Instructions for the task
Return every line below exactly, without dropping any.

[Items listed in a dataset]
=== Section Start ===

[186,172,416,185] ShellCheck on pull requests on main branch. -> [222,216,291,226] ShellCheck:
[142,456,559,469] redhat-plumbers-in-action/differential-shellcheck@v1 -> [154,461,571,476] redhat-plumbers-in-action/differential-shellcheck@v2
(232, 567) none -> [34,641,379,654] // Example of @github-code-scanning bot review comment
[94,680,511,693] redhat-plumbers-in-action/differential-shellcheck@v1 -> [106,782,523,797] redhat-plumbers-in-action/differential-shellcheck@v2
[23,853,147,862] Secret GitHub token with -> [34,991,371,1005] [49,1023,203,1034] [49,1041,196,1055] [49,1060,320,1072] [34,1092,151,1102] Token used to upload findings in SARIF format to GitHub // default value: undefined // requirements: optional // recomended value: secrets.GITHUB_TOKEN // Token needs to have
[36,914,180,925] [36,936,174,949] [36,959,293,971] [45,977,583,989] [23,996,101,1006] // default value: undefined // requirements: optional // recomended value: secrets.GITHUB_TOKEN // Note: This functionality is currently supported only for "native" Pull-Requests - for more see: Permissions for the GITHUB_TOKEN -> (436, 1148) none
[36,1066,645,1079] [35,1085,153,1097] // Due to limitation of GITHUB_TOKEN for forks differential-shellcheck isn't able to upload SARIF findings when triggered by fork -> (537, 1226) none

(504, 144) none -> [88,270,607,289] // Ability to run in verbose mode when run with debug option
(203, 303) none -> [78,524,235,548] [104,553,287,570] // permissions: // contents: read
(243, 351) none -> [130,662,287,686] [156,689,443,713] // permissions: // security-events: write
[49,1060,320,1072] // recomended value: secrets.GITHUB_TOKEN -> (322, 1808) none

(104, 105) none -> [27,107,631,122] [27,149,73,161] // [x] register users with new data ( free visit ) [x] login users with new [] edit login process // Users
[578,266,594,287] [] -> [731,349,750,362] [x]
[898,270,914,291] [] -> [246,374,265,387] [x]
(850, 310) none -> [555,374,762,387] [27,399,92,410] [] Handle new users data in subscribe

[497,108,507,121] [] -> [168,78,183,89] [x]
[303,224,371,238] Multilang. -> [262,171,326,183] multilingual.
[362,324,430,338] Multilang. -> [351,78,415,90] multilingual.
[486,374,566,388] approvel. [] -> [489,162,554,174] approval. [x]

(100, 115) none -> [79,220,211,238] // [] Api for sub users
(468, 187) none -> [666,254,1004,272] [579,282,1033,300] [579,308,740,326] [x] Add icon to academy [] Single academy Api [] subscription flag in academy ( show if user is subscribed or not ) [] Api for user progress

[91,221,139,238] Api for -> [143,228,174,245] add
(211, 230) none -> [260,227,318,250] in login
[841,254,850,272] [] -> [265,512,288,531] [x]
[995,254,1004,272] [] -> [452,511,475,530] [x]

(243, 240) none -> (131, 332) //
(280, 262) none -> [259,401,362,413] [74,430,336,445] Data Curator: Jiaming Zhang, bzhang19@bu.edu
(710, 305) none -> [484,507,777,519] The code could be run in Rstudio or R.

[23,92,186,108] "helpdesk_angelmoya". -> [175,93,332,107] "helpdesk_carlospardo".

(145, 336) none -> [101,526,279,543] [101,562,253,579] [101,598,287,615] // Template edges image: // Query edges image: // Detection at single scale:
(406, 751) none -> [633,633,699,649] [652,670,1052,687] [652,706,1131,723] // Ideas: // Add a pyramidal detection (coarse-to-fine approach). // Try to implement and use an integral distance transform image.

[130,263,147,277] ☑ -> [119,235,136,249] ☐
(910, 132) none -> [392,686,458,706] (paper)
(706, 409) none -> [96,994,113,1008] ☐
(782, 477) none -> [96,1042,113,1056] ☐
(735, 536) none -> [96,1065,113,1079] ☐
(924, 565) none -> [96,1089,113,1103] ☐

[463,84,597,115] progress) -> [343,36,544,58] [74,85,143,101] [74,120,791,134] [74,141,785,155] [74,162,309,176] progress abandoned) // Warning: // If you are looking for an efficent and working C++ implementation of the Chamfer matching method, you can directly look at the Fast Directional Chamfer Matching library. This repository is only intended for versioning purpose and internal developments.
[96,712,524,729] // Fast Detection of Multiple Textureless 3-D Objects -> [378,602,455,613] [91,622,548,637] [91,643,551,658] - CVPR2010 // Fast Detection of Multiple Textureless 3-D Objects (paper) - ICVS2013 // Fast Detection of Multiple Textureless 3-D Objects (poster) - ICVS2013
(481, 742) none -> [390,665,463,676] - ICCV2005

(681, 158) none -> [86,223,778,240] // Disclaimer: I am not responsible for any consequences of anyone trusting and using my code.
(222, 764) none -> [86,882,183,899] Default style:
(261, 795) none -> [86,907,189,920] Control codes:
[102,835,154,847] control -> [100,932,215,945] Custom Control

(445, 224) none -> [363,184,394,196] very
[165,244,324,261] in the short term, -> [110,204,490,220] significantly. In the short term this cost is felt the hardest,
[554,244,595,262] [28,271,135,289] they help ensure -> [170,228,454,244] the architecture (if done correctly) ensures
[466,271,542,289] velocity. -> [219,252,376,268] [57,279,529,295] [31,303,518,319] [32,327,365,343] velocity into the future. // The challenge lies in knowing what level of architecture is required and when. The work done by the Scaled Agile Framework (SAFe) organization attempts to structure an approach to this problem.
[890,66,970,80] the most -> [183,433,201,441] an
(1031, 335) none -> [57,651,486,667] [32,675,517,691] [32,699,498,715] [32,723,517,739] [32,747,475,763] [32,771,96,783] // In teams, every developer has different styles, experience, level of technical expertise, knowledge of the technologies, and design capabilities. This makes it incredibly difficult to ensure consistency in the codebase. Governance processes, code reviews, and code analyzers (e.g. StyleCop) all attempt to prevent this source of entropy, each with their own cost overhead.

=== Section End ===

The answer
[186,172,416,185] ShellCheck on pull requests on main branch. -> [222,216,291,226] ShellCheck:
[142,456,559,469] redhat-plumbers-in-action/differential-shellcheck@v1 -> [154,461,571,476] redhat-plumbers-in-action/differential-shellcheck@v2
(232, 567) none -> [34,641,379,654] // Example of @github-code-scanning bot review comment
[94,680,511,693] redhat-plumbers-in-action/differential-shellcheck@v1 -> [106,782,523,797] redhat-plumbers-in-action/differential-shellcheck@v2
[23,853,147,862] Secret GitHub token with -> [34,991,371,1005] [49,1023,203,1034] [49,1041,196,1055] [49,1060,320,1072] [34,1092,151,1102] Token used to upload findings in SARIF format to GitHub // default value: undefined // requirements: optional // recomended value: secrets.GITHUB_TOKEN // Token needs to have
[36,914,180,925] [36,936,174,949] [36,959,293,971] [45,977,583,989] [23,996,101,1006] // default value: undefined // requirements: optional // recomended value: secrets.GITHUB_TOKEN // Note: This functionality is currently supported only for "native" Pull-Requests - for more see: Permissions for the GITHUB_TOKEN -> (436, 1148) none
[36,1066,645,1079] [35,1085,153,1097] // Due to limitation of GITHUB_TOKEN for forks differential-shellcheck isn't able to upload SARIF findings when triggered by fork -> (537, 1226) none

(504, 144) none -> [88,270,607,289] // Ability to run in verbose mode when run with debug option
(203, 303) none -> [78,524,235,548] [104,553,287,570] // permissions: // contents: read
(243, 351) none -> [130,662,287,686] [156,689,443,713] // permissions: // security-events: write
[49,1060,320,1072] // recomended value: secrets.GITHUB_TOKEN -> (322, 1808) none

(104, 105) none -> [27,107,631,122] [27,149,73,161] // [x] register users with new data ( free visit ) [x] login users with new [] edit login process // Users
[578,266,594,287] [] -> [731,349,750,362] [x]
[898,270,914,291] [] -> [246,374,265,387] [x]
(850, 310) none -> [555,374,762,387] [27,399,92,410] [] Handle new users data in subscribe

[497,108,507,121] [] -> [168,78,183,89] [x]
[303,224,371,238] Multilang. -> [262,171,326,183] multilingual.
[362,324,430,338] Multilang. -> [351,78,415,90] multilingual.
[486,374,566,388] approvel. [] -> [489,162,554,174] approval. [x]

(100, 115) none -> [79,220,211,238] // [] Api for sub users
(468, 187) none -> [666,254,1004,272] [579,282,1033,300] [579,308,740,326] [x] Add icon to academy [] Single academy Api [] subscription flag in academy ( show if user is subscribed or not ) [] Api for user progress

[91,221,139,238] Api for -> [143,228,174,245] add
(211, 230) none -> [260,227,318,250] in login
[841,254,850,272] [] -> [265,512,288,531] [x]
[995,254,1004,272] [] -> [452,511,475,530] [x]

(243, 240) none -> (131, 332) //
(280, 262) none -> [259,401,362,413] [74,430,336,445] Data Curator: Jiaming Zhang, bzhang19@bu.edu
(710, 305) none -> [484,507,777,519] The code could be run in Rstudio or R.

[23,92,186,108] "helpdesk_angelmoya". -> [175,93,332,107] "helpdesk_carlospardo".

(145, 336) none -> [101,526,279,543] [101,562,253,579] [101,598,287,615] // Template edges image: // Query edges image: // Detection at single scale:
(406, 751) none -> [633,633,699,649] [652,670,1052,687] [652,706,1131,723] // Ideas: // Add a pyramidal detection (coarse-to-fine approach). // Try to implement and use an integral distance transform image.

[130,263,147,277] ☑ -> [119,235,136,249] ☐
(910, 132) none -> [392,686,458,706] (paper)
(706, 409) none -> [96,994,113,1008] ☐
(782, 477) none -> [96,1042,113,1056] ☐
(735, 536) none -> [96,1065,113,1079] ☐
(924, 565) none -> [96,1089,113,1103] ☐

[463,84,597,115] progress) -> [343,36,544,58] [74,85,143,101] [74,120,791,134] [74,141,785,155] [74,162,309,176] progress abandoned) // Warning: // If you are looking for an efficent and working C++ implementation of the Chamfer matching method, you can directly look at the Fast Directional Chamfer Matching library. This repository is only intended for versioning purpose and internal developments.
[96,712,524,729] // Fast Detection of Multiple Textureless 3-D Objects -> [378,602,455,613] [91,622,548,637] [91,643,551,658] - CVPR2010 // Fast Detection of Multiple Textureless 3-D Objects (paper) - ICVS2013 // Fast Detection of Multiple Textureless 3-D Objects (poster) - ICVS2013
(481, 742) none -> [390,665,463,676] - ICCV2005

(681, 158) none -> [86,223,778,240] // Disclaimer: I am not responsible for any consequences of anyone trusting and using my code.
(222, 764) none -> [86,882,183,899] Default style:
(261, 795) none -> [86,907,189,920] Control codes:
[102,835,154,847] control -> [100,932,215,945] Custom Control

(445, 224) none -> [363,184,394,196] very
[165,244,324,261] in the short term, -> [110,204,490,220] significantly. In the short term this cost is felt the hardest,
[554,244,595,262] [28,271,135,289] they help ensure -> [170,228,454,244] the architecture (if done correctly) ensures
[466,271,542,289] velocity. -> [219,252,376,268] [57,279,529,295] [31,303,518,319] [32,327,365,343] velocity into the future. // The challenge lies in knowing what level of architecture is required and when. The work done by the Scaled Agile Framework (SAFe) organization attempts to structure an approach to this problem.
[890,66,970,80] the most -> [183,433,201,441] an
(1031, 335) none -> [57,651,486,667] [32,675,517,691] [32,699,498,715] [32,723,517,739] [32,747,475,763] [32,771,96,783] // In teams, every developer has different styles, experience, level of technical expertise, knowledge of the technologies, and design capabilities. This makes it incredibly difficult to ensure consistency in the codebase. Governance processes, code reviews, and code analyzers (e.g. StyleCop) all attempt to prevent this source of entropy, each with their own cost overhead.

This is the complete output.